Echoes From the Hallway

Just sometimes, the practice of medicine becomes onerous. Just sometimes the pulmonary embolisms are too stifling, the myocardial infarctions too pressurizing and those hip fractures too achy. With one case following the other, one’s empathy and compassion get buried beneath the units of blood, chest compressions, epinephrine boluses, endotracheal tubes and measured urine outputs. 
After hours of patient care, one reaches a point where thoughts of the warm couch and a cold one are so intrusive that, they threaten to sweep away the right doses one has memorized for starting a patient on Amiodarone.
Sometimes, the practice wears on the body and the soul.

Recently, I had such a day. Finally, after some 13 or so hours, I scurried off to the locker room to change and head home. I was so relieved to be able to finally leave it all behind. Or so I thought. 
I changed faster than a Broadway artiste and headed for the door. 
Now, the locker room has two main doors. One leads into the operating rooms suite while the other leads to a long hallway that is flanked by a ward, two intensive care units and waiting rooms for family members. The hallway also leads to a stairwell that leads to a door that lets one out of the hospital.


As I neared the into-the-hallway-leading locker room door, I heard a curious sound coming from the hallway.
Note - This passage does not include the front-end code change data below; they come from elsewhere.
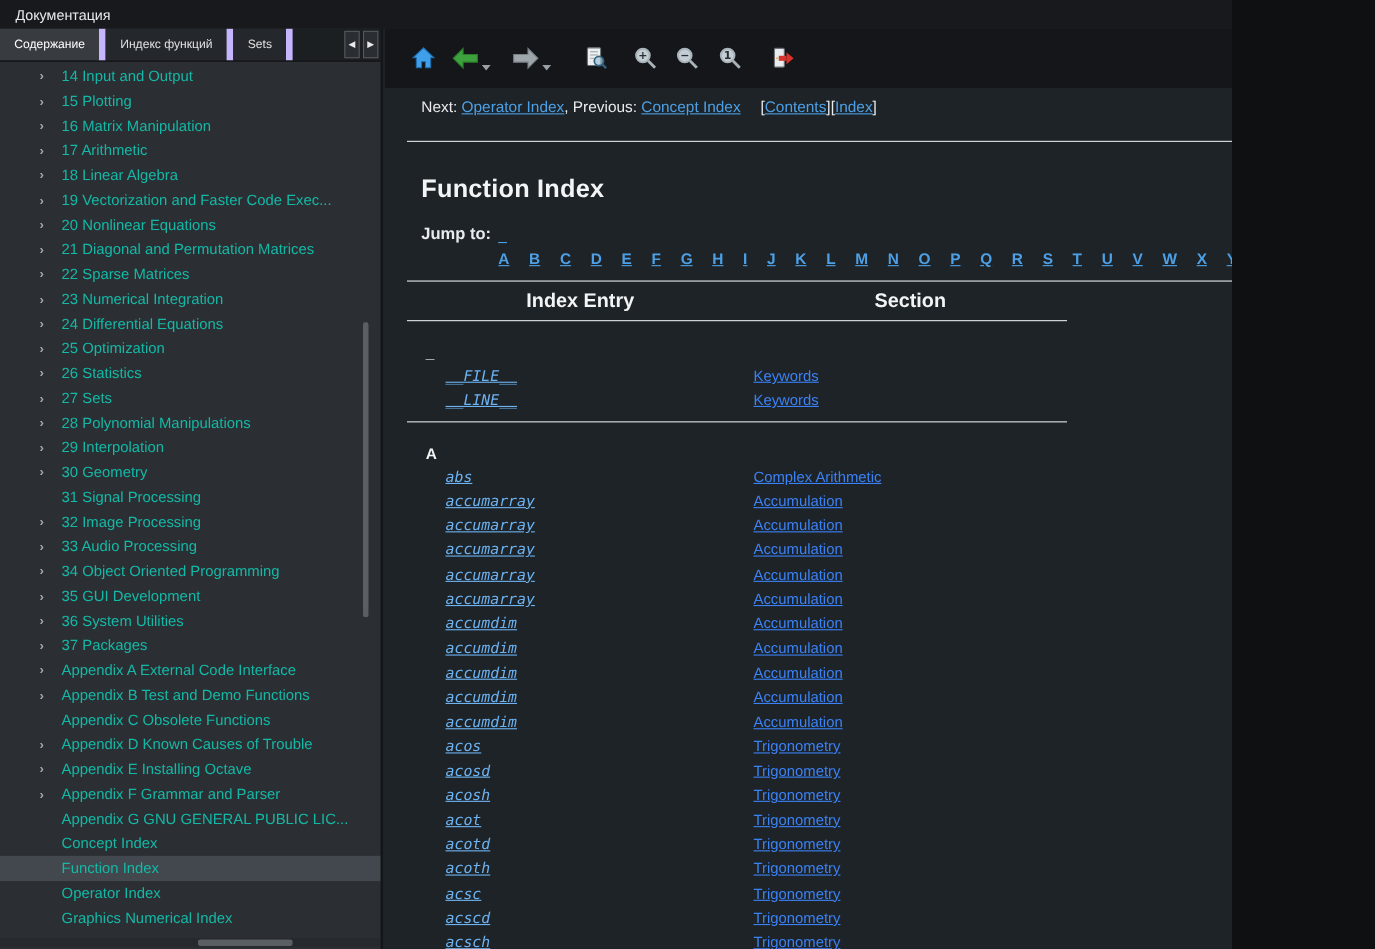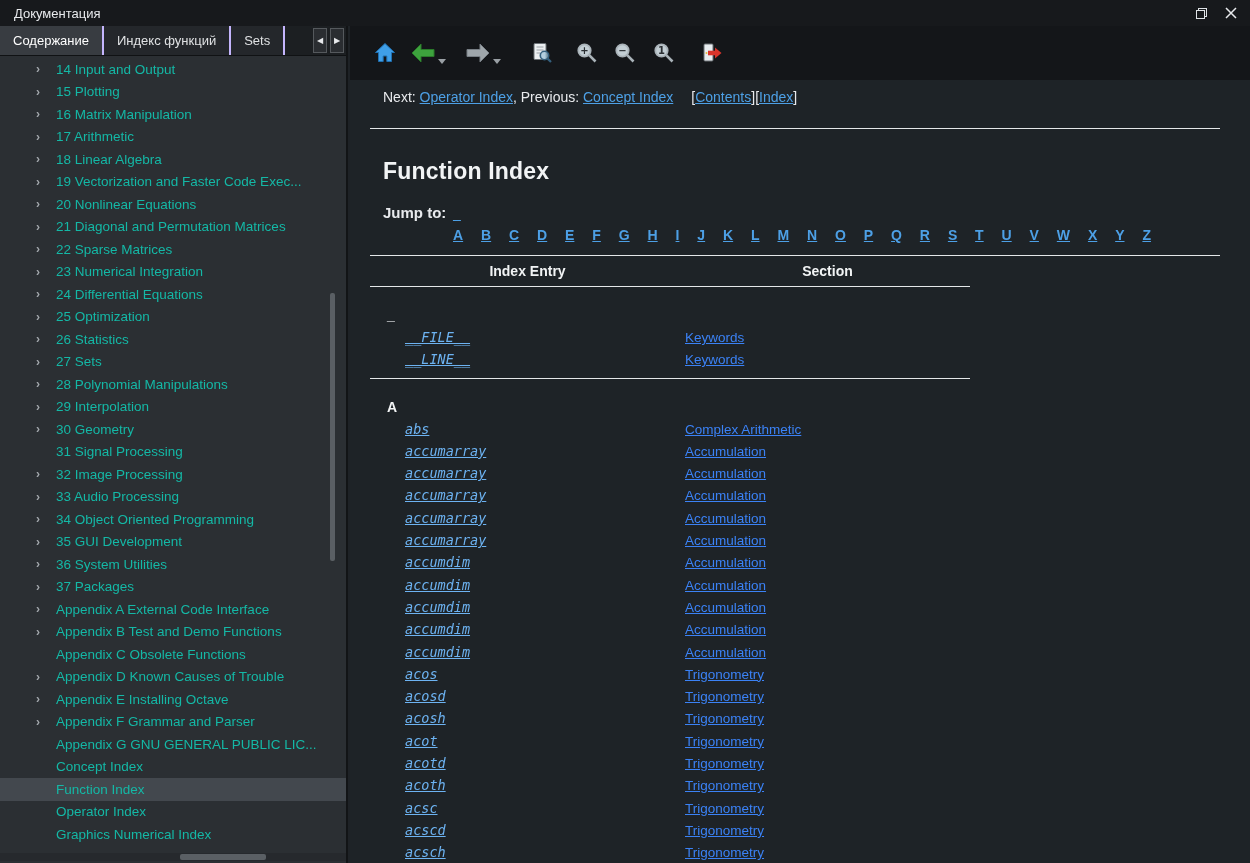"Документация" .window { width: 1250px -> 1120px }
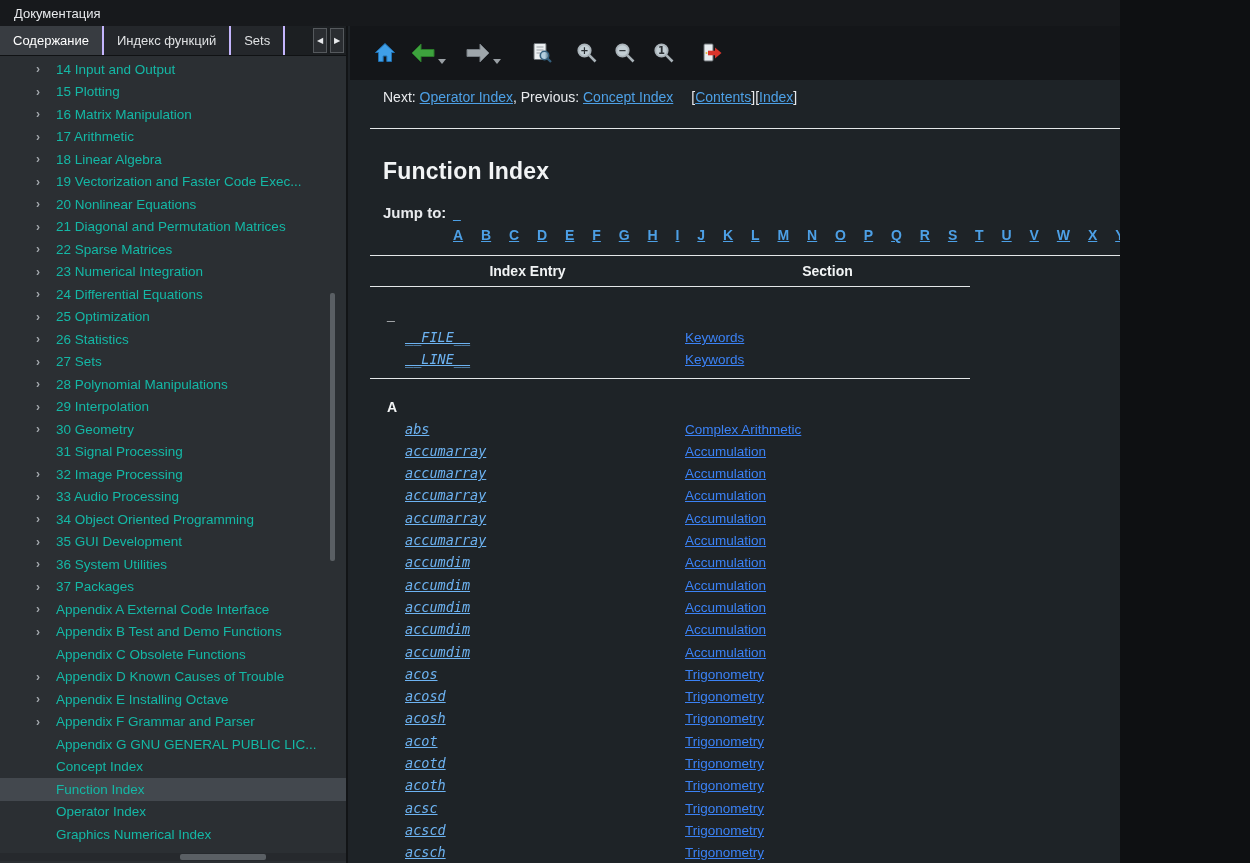"Содержание" .tab { border-right: 2px solid #c4b5fd -> 6px solid #c4b5fd; font-size: 13px -> 11px }
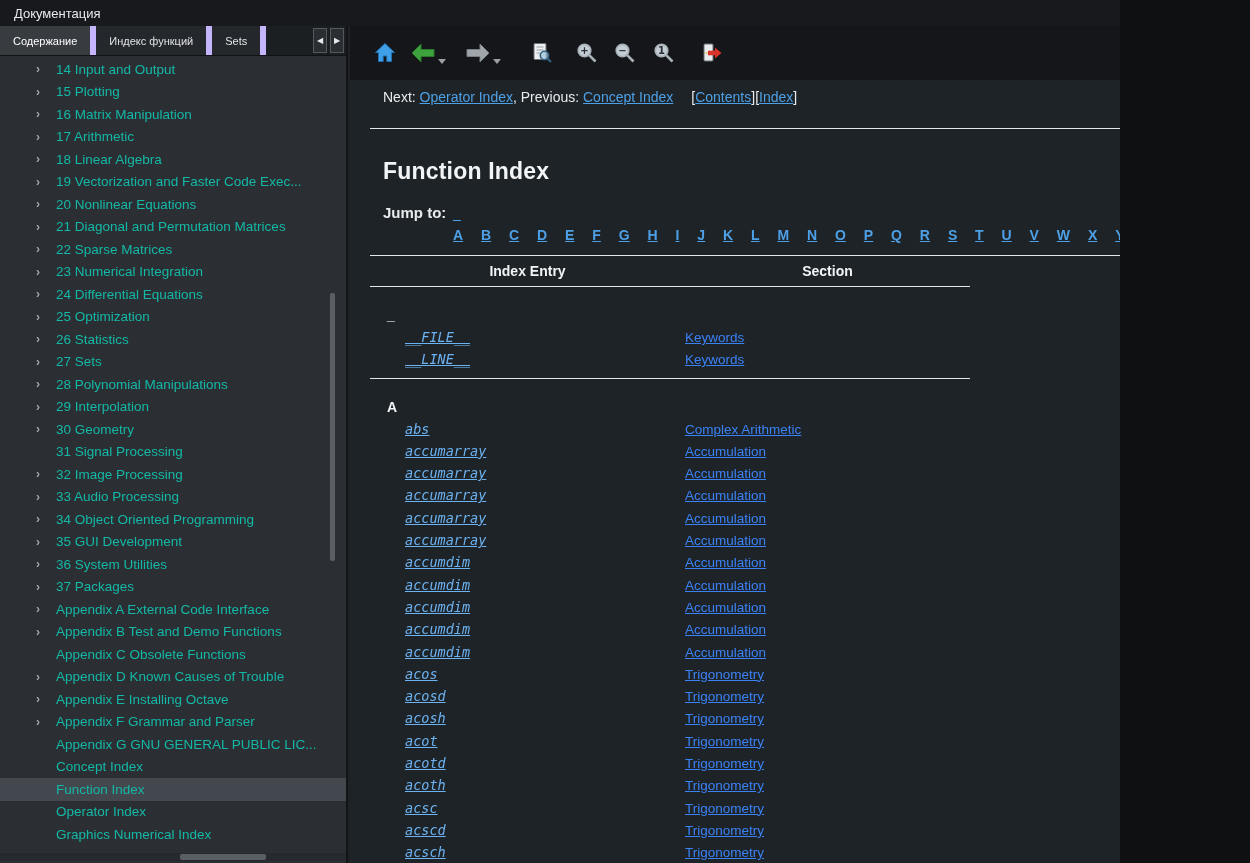"Index Entry" .idx-header { font-size: 14px -> 18px }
For a minute I thought someone was crying but the walls muffled the sound. I opened the door and made the left turn into the hallway and was immediately greeted by a most heartbreaking sight.
In the hallway were maybe 20 people who seemed to be related and they were all crying really uncontrollably.

It is not uncommon to see the family members of patients in either intensive care units hanging around in the hallway instead of staying in the waiting rooms. The reasons they do that are myriad. The most common is that the waiting rooms are full. Another is that a patient was just admitted, so the family members are still finding their bearings. Other times, the patient might not be doing well and the loved ones are all trying to see him or her before it is too late. Then, there is also the instance where a family member dies in one of the units. 
As I stopped momentarily, frozen by the display of grief around me, I knew this was one of those instances where a patient had died and the family members were grieving openly in the hallway. It was not the first time I had seen patient family members crying in that hallway but never had I witnessed that number of weeping and heartbroken visitors.
For a minute I thought of using another route to the parking garage but something made we walk down that hallway between all those sobbing people and a chaplain, trying unsuccessfully to console them. The sobs bore into my very soul and their tears seemed to just flow. For what seemed like an eternity, I walked down that hallway, legs and heart quite heavy.
Finally, I turned the corner, went down the stairs and out of the hospital. 

Just sometimes, the practice of medicine becomes onerous. Just sometimes the pulmonary embolisms are too stifling, the myocardial infarctions too pressurizing and those hip fractures too achy. With one case following the other, one’s empathy and compassion get buried beneath the units of blood, chest compressions, epinephrine boluses, endotracheal tubes and measured urine outputs. 
After hours of patient care, one reaches a point where thoughts of the warm couch and a cold one are so intrusive that, they threaten to sweep away the right doses one has memorized for starting a patient on Amiodarone.
Sometimes, the practice wears on the body and the soul.

I walked briskly to my car, opened it and sat down. I noticed I was breathing rather fast. I tried to catch my breath and thoughts. Suddenly, my tiredness felt so secondary. Suddenly, the long day felt so unimportant and the warmth of my couch was not such a pressing need.
The empathy came flooding back. The compassion rolled over me.

I had seen grief and sensed loss and they made life so much more important. They put what I did, what we do within those walls in perspective. They humanized the pulmonary emboli, the strokes, the dissections, the fractures. I sat in the car and realized that I could not let my empathy and compassion be buried under units of blood, chest compressions, epinephrine boluses, endotracheal tubes, and measured urine outputs. That I had to reach in there and fish them out as soon as I realized they were drowning in the busy-ness of the day. Then behind those people we call patients, behind those people who make us work really hard and miss out on warm couches and beds are the lives they have left behind and hope to return to. Lives that include people who love them and will cry uncontrollably in a cold hallway if these patients do not make it.

I started the car, reversed and drove off. The radio came on and an old Stevie Wonder song was playing but even that could not keep the echoes away – the echoes of those visitors crying in the hallway. Death really has a way of reminding us about life and a special style of putting it all in perspective.